▸ **RECORD SET**:
§ §

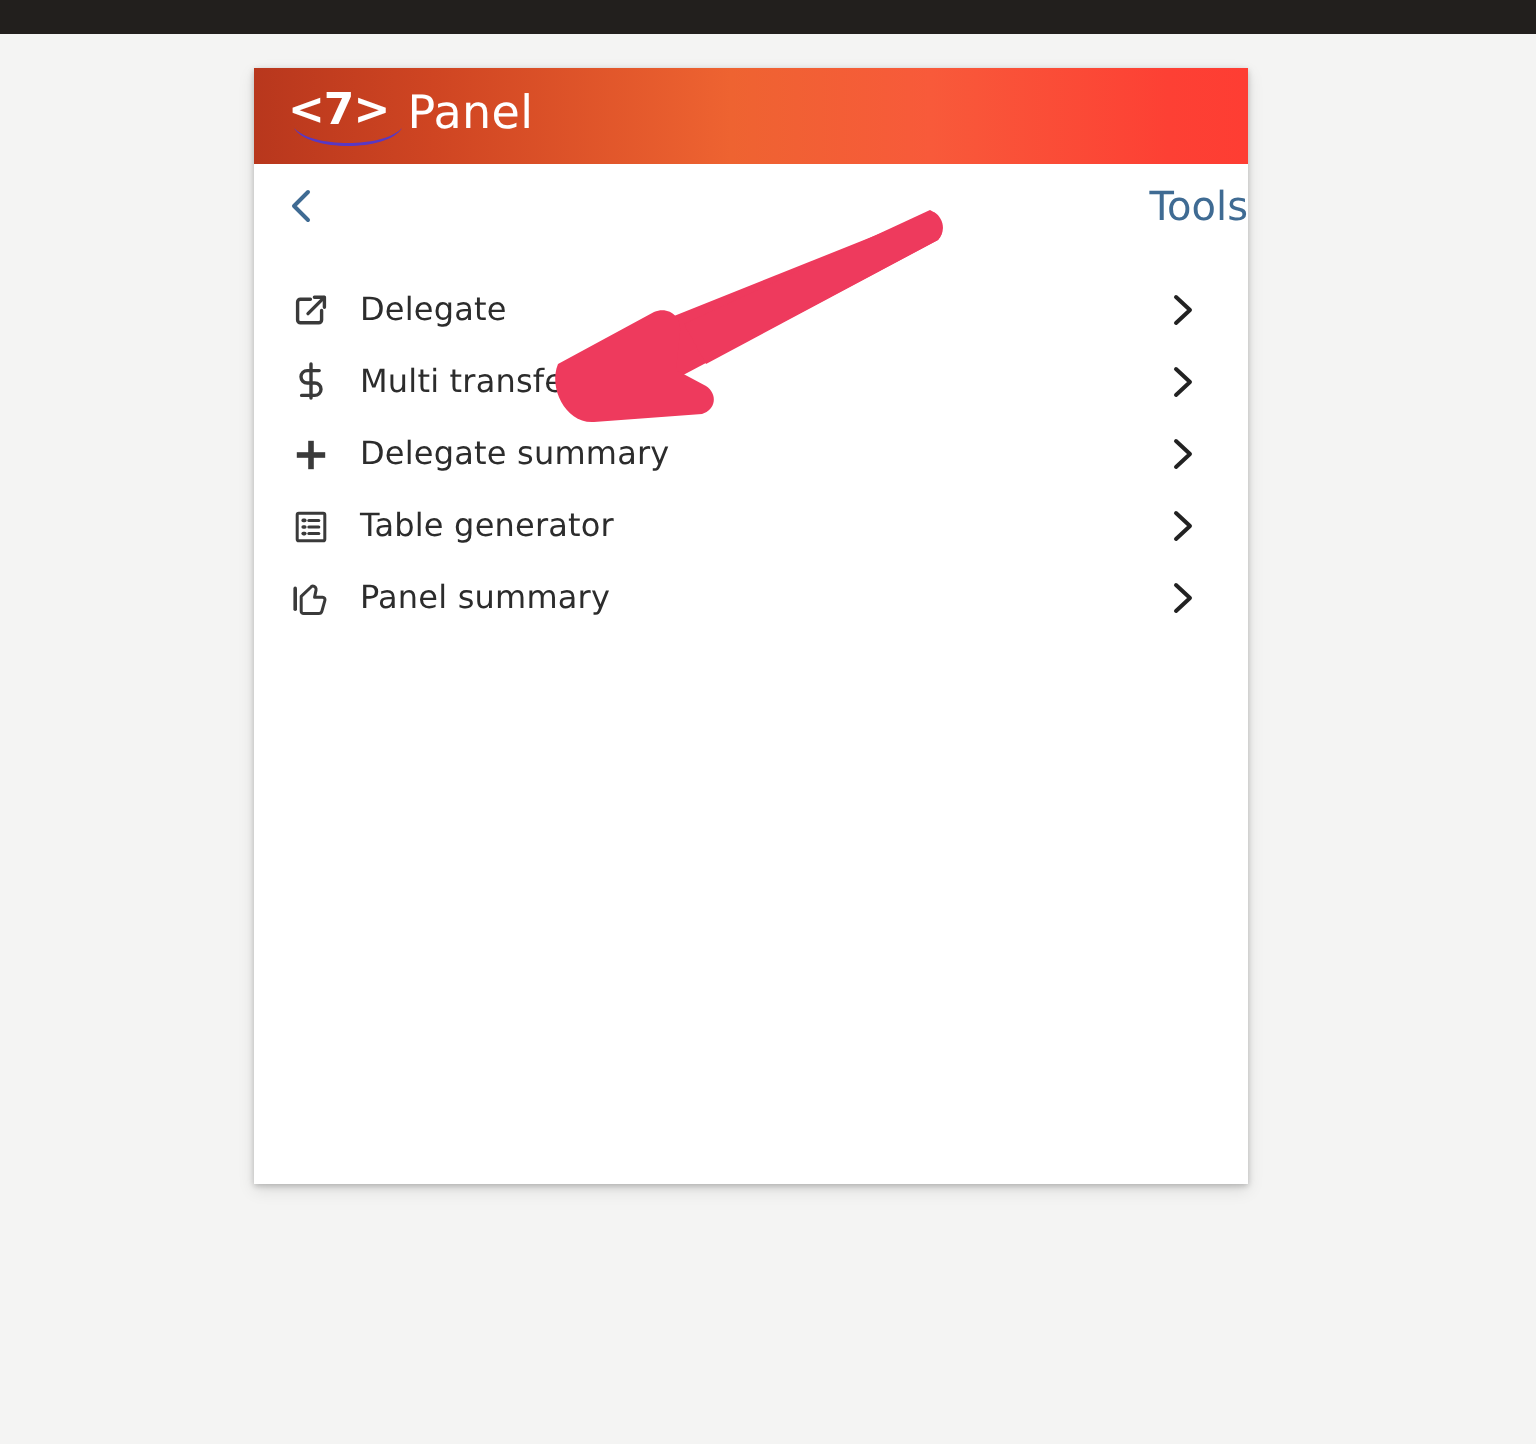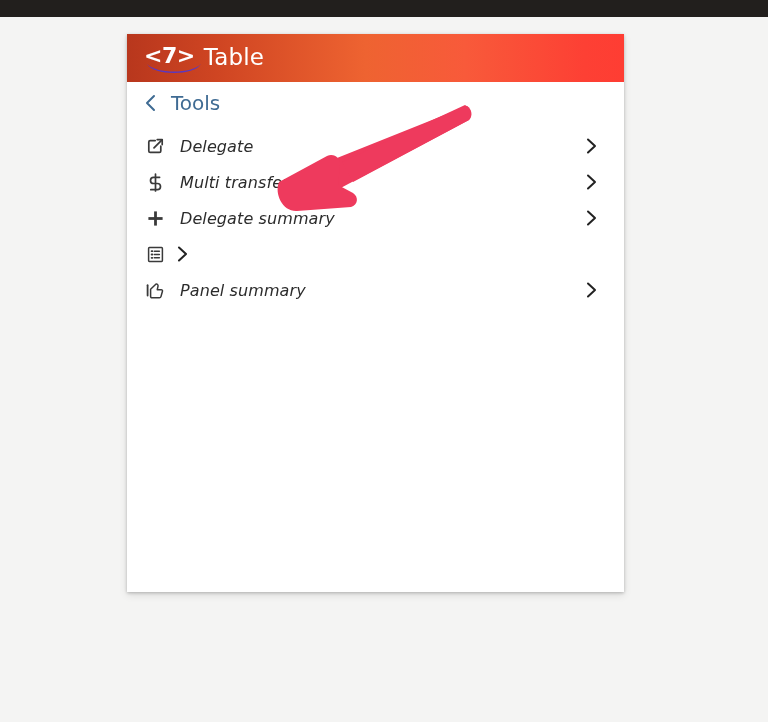--- a/index.html
+++ b/index.html
@@ -163,7 +163,7 @@
           <path d="M1,1 C10,11 46,11 55,1 C48,13 8,13 1,1 Z" fill="#5838c4"></path>
         </svg>
       </span>
-      <span id="brand-title">Table</span>
+      <span id="brand-title">Panel</span>
     </div>
 
     <div id="nav-bar">

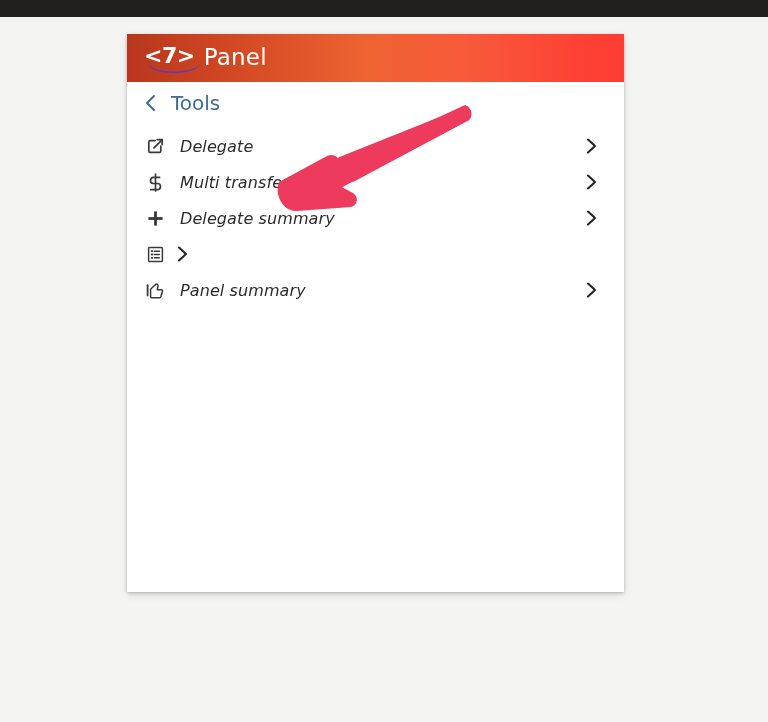--- a/index.html
+++ b/index.html
@@ -87,6 +87,7 @@
     align-items: center;
     padding: 4px 0 2px 10px;
     box-sizing: border-box;
+    justify-content: space-between;
   }
   #nav-back-icon {
     width: 26px;

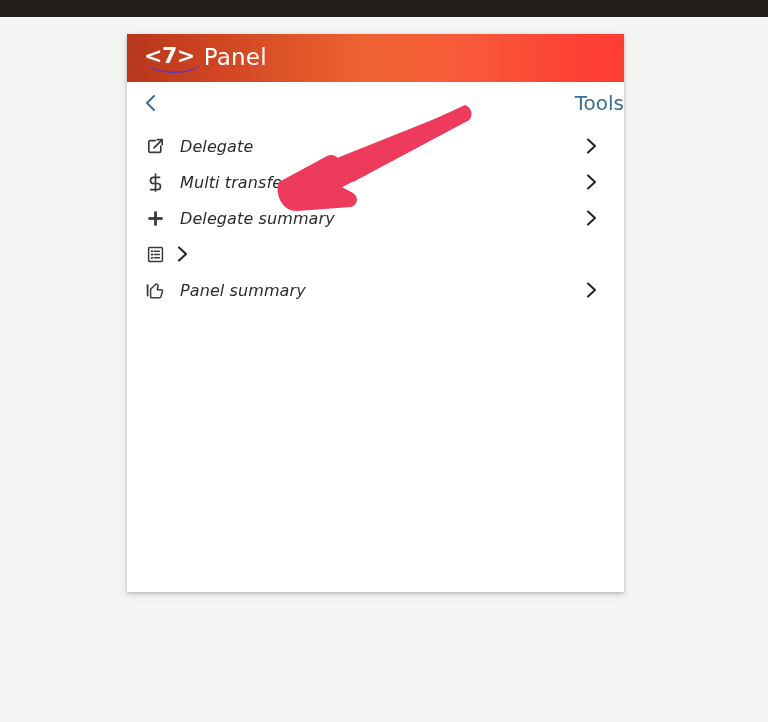--- a/index.html
+++ b/index.html
@@ -110,11 +110,10 @@
   }
   .menu-row {
     display: flex;
-    align-items: center;
+    align-items: flex-end;
     height: 36px;
     padding: 0 26px 0 12px;
     cursor: pointer;
-    font-style: italic;
   }
   .menu-icon {
     width: 32px;

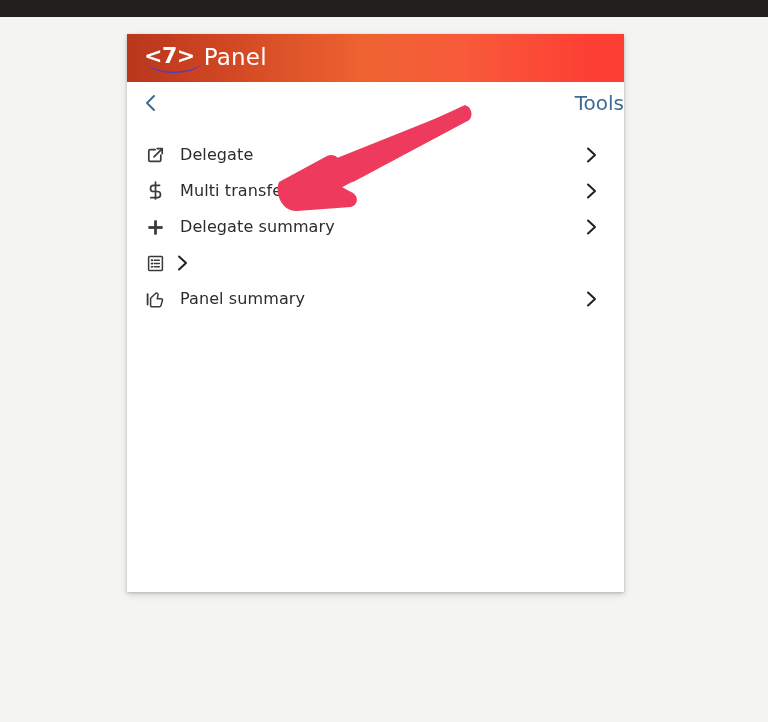--- a/index.html
+++ b/index.html
@@ -235,6 +235,7 @@
             <line x1="7.4" y1="11.8" x2="12.4" y2="11.8"></line>
           </svg>
         </span>
+        <span class="menu-label">Table generator</span>
         <span class="menu-chevron">
           <svg width="13" height="18" viewBox="0 0 13 18" fill="none" stroke="#222222" stroke-width="2" stroke-linecap="round" stroke-linejoin="round">
             <polyline points="3,2.5 10,9 3,15.5"></polyline>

§ §

▸ **WHAT THE EXERCISE ASKS**: Could you please repeat the entries above exactly, with every picture left out?

▸ **TASK ANSWER**:
--- a/index.html
+++ b/index.html
@@ -163,7 +163,7 @@
           <path d="M1,1 C10,11 46,11 55,1 C48,13 8,13 1,1 Z" fill="#5838c4"></path>
         </svg>
       </span>
-      <span id="brand-title">Table</span>
+      <span id="brand-title">Panel</span>
     </div>
 
     <div id="nav-bar">

--- a/index.html
+++ b/index.html
@@ -87,6 +87,7 @@
     align-items: center;
     padding: 4px 0 2px 10px;
     box-sizing: border-box;
+    justify-content: space-between;
   }
   #nav-back-icon {
     width: 26px;

--- a/index.html
+++ b/index.html
@@ -110,11 +110,10 @@
   }
   .menu-row {
     display: flex;
-    align-items: center;
+    align-items: flex-end;
     height: 36px;
     padding: 0 26px 0 12px;
     cursor: pointer;
-    font-style: italic;
   }
   .menu-icon {
     width: 32px;

--- a/index.html
+++ b/index.html
@@ -235,6 +235,7 @@
             <line x1="7.4" y1="11.8" x2="12.4" y2="11.8"></line>
           </svg>
         </span>
+        <span class="menu-label">Table generator</span>
         <span class="menu-chevron">
           <svg width="13" height="18" viewBox="0 0 13 18" fill="none" stroke="#222222" stroke-width="2" stroke-linecap="round" stroke-linejoin="round">
             <polyline points="3,2.5 10,9 3,15.5"></polyline>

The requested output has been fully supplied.